Allison watched how Nolvany attached the weapon and then did the same to her right arm with the barrels sticking out just beyond her glove fingertips. She taped it in a way that she could get to the safety mechanism and the zip tie. Then he handed her another weapon.
“Here, put one of these in your pouch. Zip-tie the trigger.”
“Thanks.” She took the smaller Makarov semiautomatic pistol and thought about how she could use it. First, she zip tied the trigger. Following that, she wasn’t sure what to do.
“Put that in your pouch. Use it second.” Then he handed her one of the survival knives from the one of the survival kits. “Use this third.”
“Hope we don’t get to that point.”
“Major, have you ever been in combat?” Nolvany asked solemnly.
“No.” Allison almost sounded sheepish. “I have been through training, though.”
“Not the same. But I’m glad you have training.” Nolvany frowned. Allison realized it wasn’t a frown at her, but rather at what was to come. “Combat is not a place for philosophy or ideals. We are not police. These people, these criminals, they plan to kill us and maybe millions of people. We mean nothing to them and they will kill us instantly. Our only hope is to kill them as soon as we see them. Can you do this?”

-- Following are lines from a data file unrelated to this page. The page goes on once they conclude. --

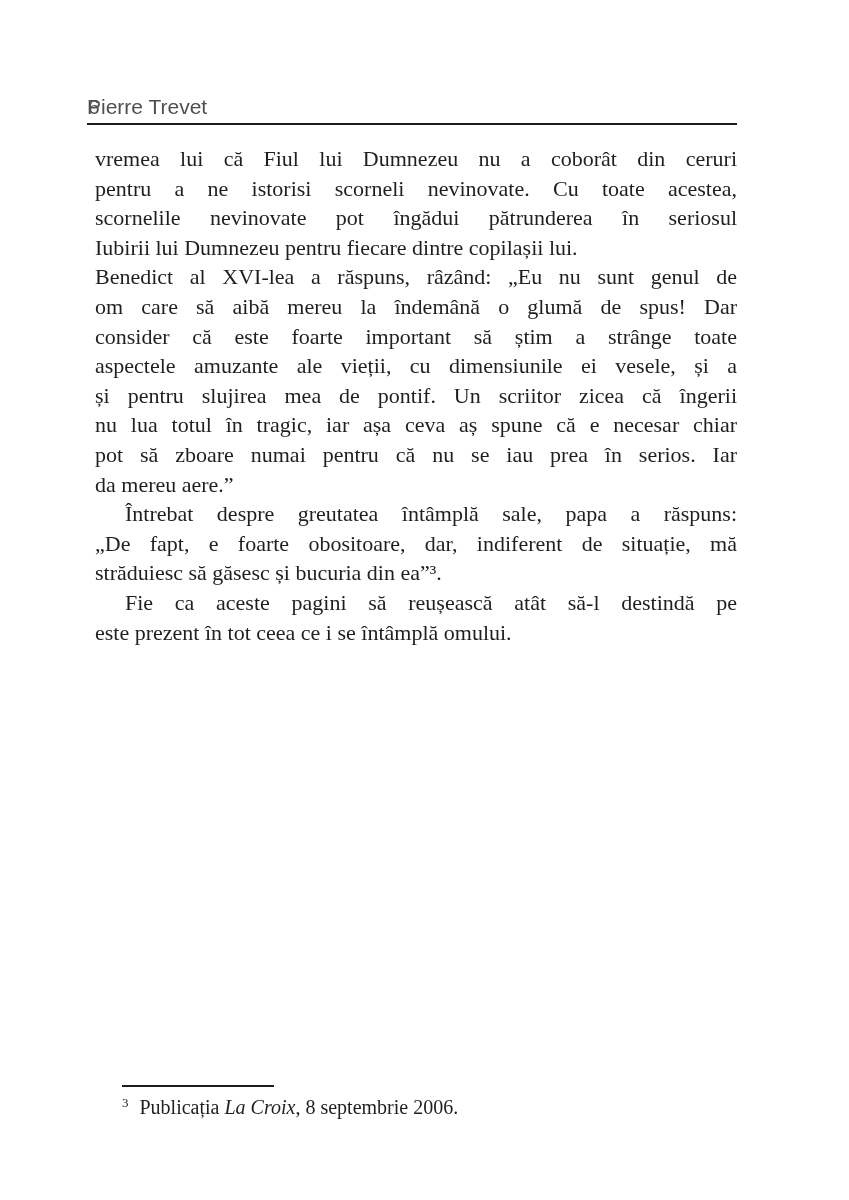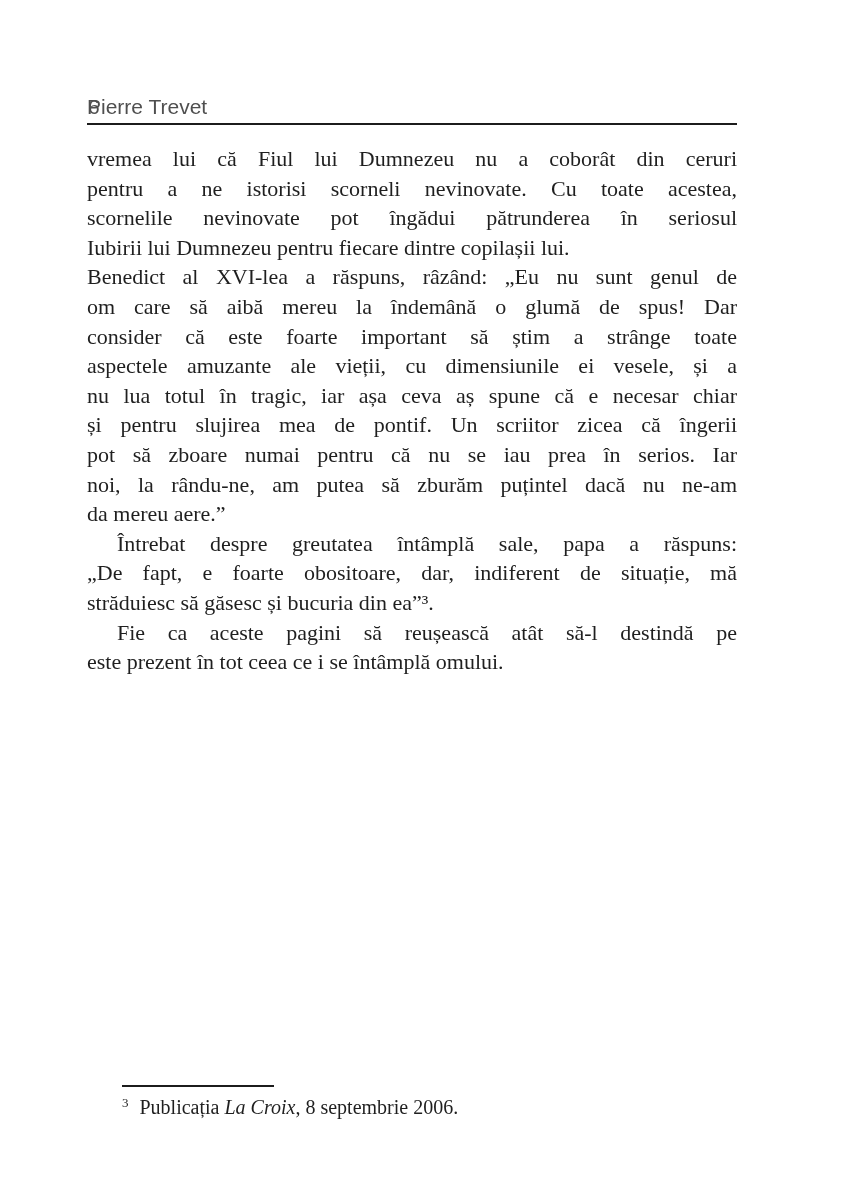--- a/index.html
+++ b/index.html
@@ -50,20 +50,21 @@
     left: 87px;
     top: 144px;
     width: 650px;
     font-size: 22px;
     line-height: 29.6px;
   }
   .line {
     text-align: justify;
     text-align-last: justify;
     white-space: normal;
+    margin-left: 8px;
   }
   .line.last {
     text-align-last: left;
   }
   .line.indent {
     padding-left: 30px;
   }
   
   .footnote {
     position: absolute;
@@ -106,24 +107,23 @@
         <div class="line">vremea lui că Fiul lui Dumnezeu nu a coborât din ceruri</div>
         <div class="line">pentru a ne istorisi scorneli nevinovate. Cu toate acestea,</div>
         <div class="line">scornelile nevinovate pot îngădui pătrunderea în seriosul</div>
         <div class="line last">Iubirii lui Dumnezeu pentru fiecare dintre copilașii lui.</div>
       </div>
       <div class="paragraph">
         <div class="line">Benedict al XVI-lea a răspuns, râzând: „Eu nu sunt genul de</div>
         <div class="line">om care să aibă mereu la îndemână o glumă de spus! Dar</div>
         <div class="line">consider că este foarte important să știm a strânge toate</div>
         <div class="line">aspectele amuzante ale vieții, cu dimensiunile ei vesele, și a</div>
+        <div class="line">și pentru slujirea mea de pontif. Un scriitor zicea că îngerii</div>
         <div class="line">nu lua totul în tragic, iar așa ceva aș spune că e necesar chiar</div>
-        <div class="line">și pentru slujirea mea de pontif. Un scriitor zicea că îngerii</div>
         <div class="line">pot să zboare numai pentru că nu se iau prea în serios. Iar</div>
-        <div class="line">noi, la rându-ne, am putea să zburăm puțintel dacă nu ne-am</div>
         <div class="line last">da mereu aere.”</div>
       </div>
       <div class="paragraph">
         <div class="line indent">Întrebat despre greutatea întâmplă sale, papa a răspuns:</div>
         <div class="line">„De fapt, e foarte obositoare, dar, indiferent de situație, mă</div>
         <div class="line last">străduiesc să găsesc și bucuria din ea”³.</div>
       </div>
       <div class="paragraph">
         <div class="line indent">Fie ca aceste pagini să reușească atât să-l destindă pe</div>
         <div class="line last">este prezent în tot ceea ce i se întâmplă omului.</div>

Allison looked at her dead friend lying beside them and then back to Vasiliy. She thought about her father dying of lung cancer. She thought of her sister and her niece. Allison thought of all the people down there who might die. She could do this. She could and would do this.
“Like I said before, I’m good, Vasiliy.” Allison placed the handgun in her pouch and unsnapped her restraints. “Now, let’s get the fire extinguishers and do this shit.”